There’s one scene early in which some kitchen workers on a break in a restaurant are discussing the upcoming game (mispronouncing that night’s starter as O-Hey-da, but that was always iffy) and getting pumped up on behalf of the local team when the Red Sox fan interrupts. “I hate the Mets,” he says. A rant follows about how they don’t know how to lose, how it leaves him flat, that they’re not the Red Sox with their torturous ways. The kitchen workers’ response? They just stare at this man who obviously has so much more soul than they do as if he has given them so much to think about.

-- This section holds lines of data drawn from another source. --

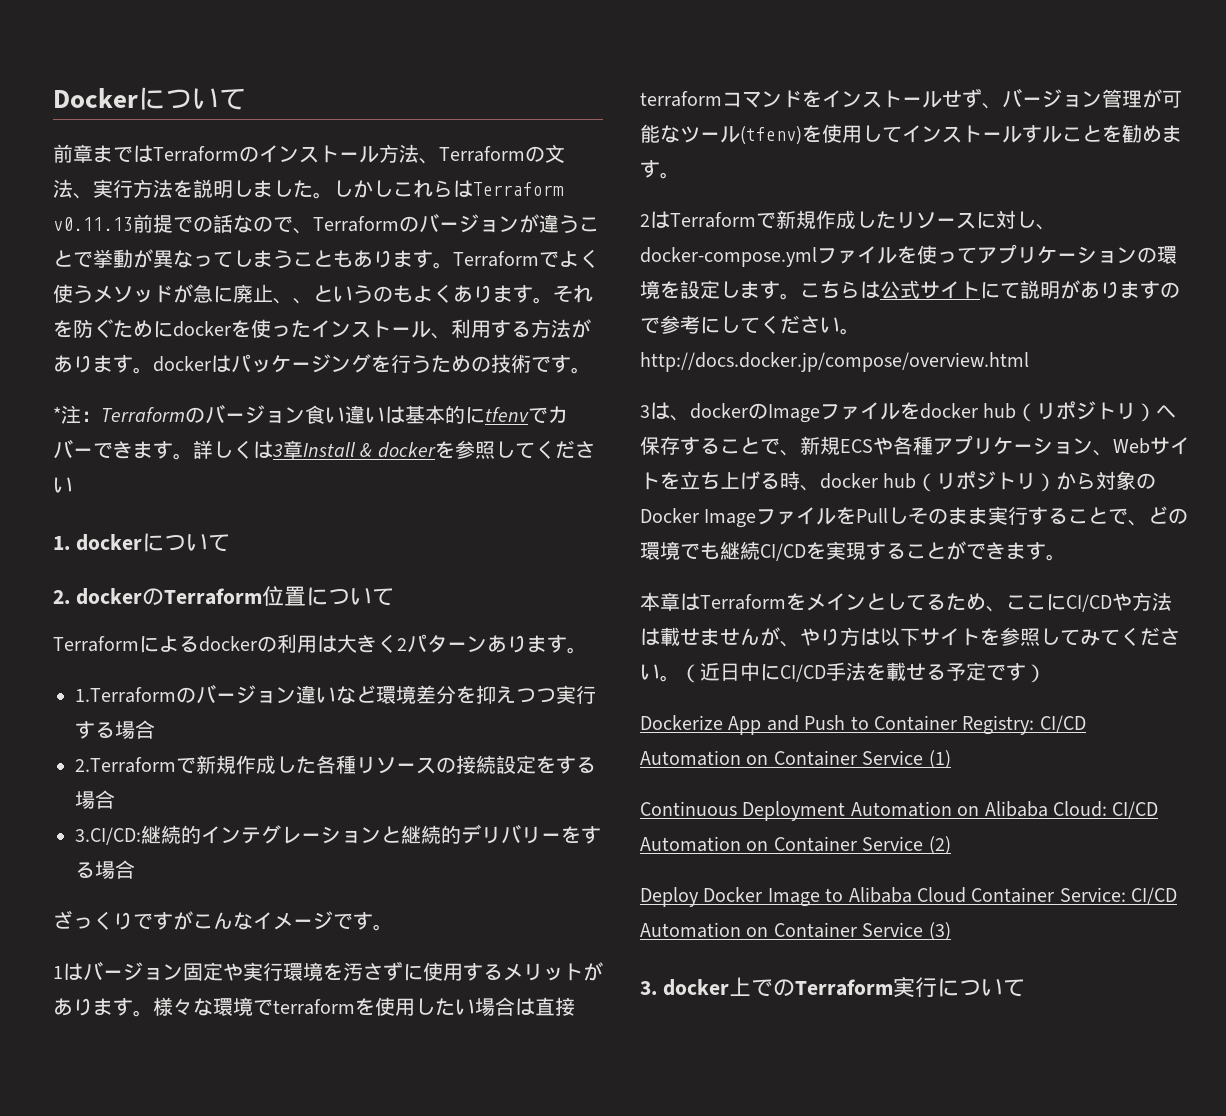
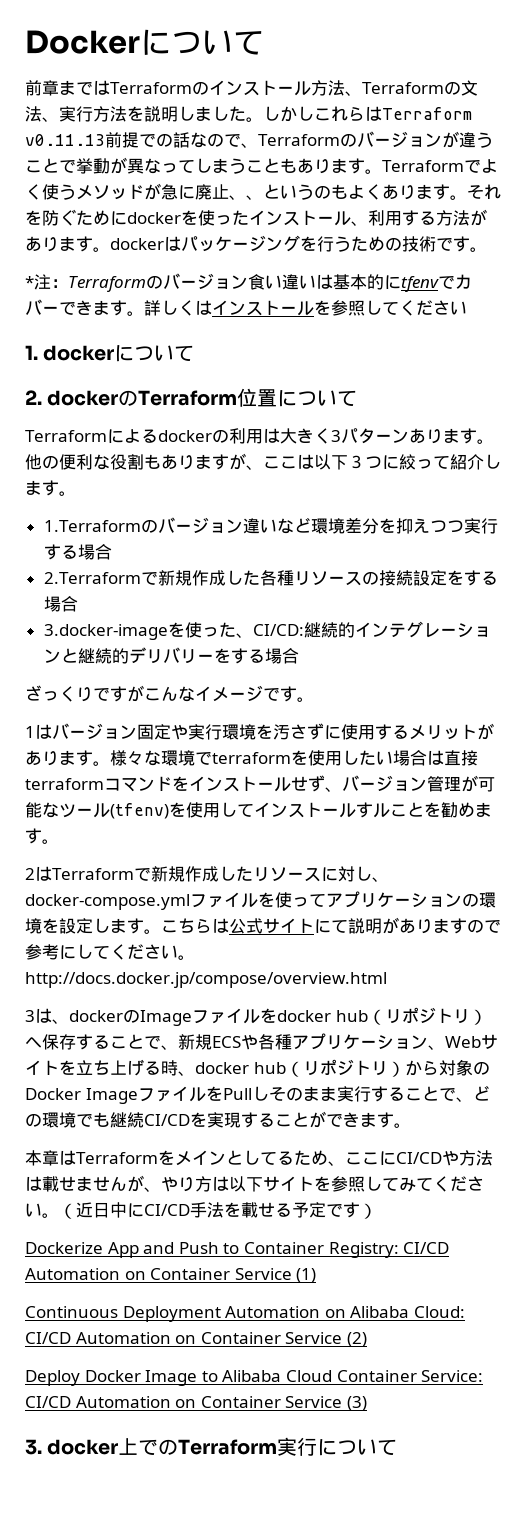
- 詳しくは3章Install & dockerを参照してください
+ 詳しくはインストールを参照してください
- Terraformによるdockerの利用は大きく2パターンあります。
+ Terraformによるdockerの利用は大きく3パターンあります。他の便利な役割もありますが、ここは以下３つに絞って紹介します。
- 3.CI/CD:継続的インテグレーションと継続的デリバリーをする場合
+ 3.docker-imageを使った、CI/CD:継続的インテグレーションと継続的デリバリーをする場合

That’s not any group of Mets fans I could imagine, not in 1986, not in 2006, not at any time in the history of the franchise. Game 6 may have had a minuscule budget, but it doesn’t cost any extra to portray a type accurately. The Mets fan as mute spectator to a Red Sox angstfest? I give you the immortal Leonard Koppett on the Mets fan:

An orgiastic mixture of defiance and futility.

That’s who we’ve been since the Polo Grounds, that’s who we were even when we were kings. If ya can’t get that right in your pretentious, warmed-over, Church of Baseball, Red Sox are fascinating, opponents are incidental botching of fact and feel, then how dare you use our Greatest Moment for your 87 minutes of nothingness?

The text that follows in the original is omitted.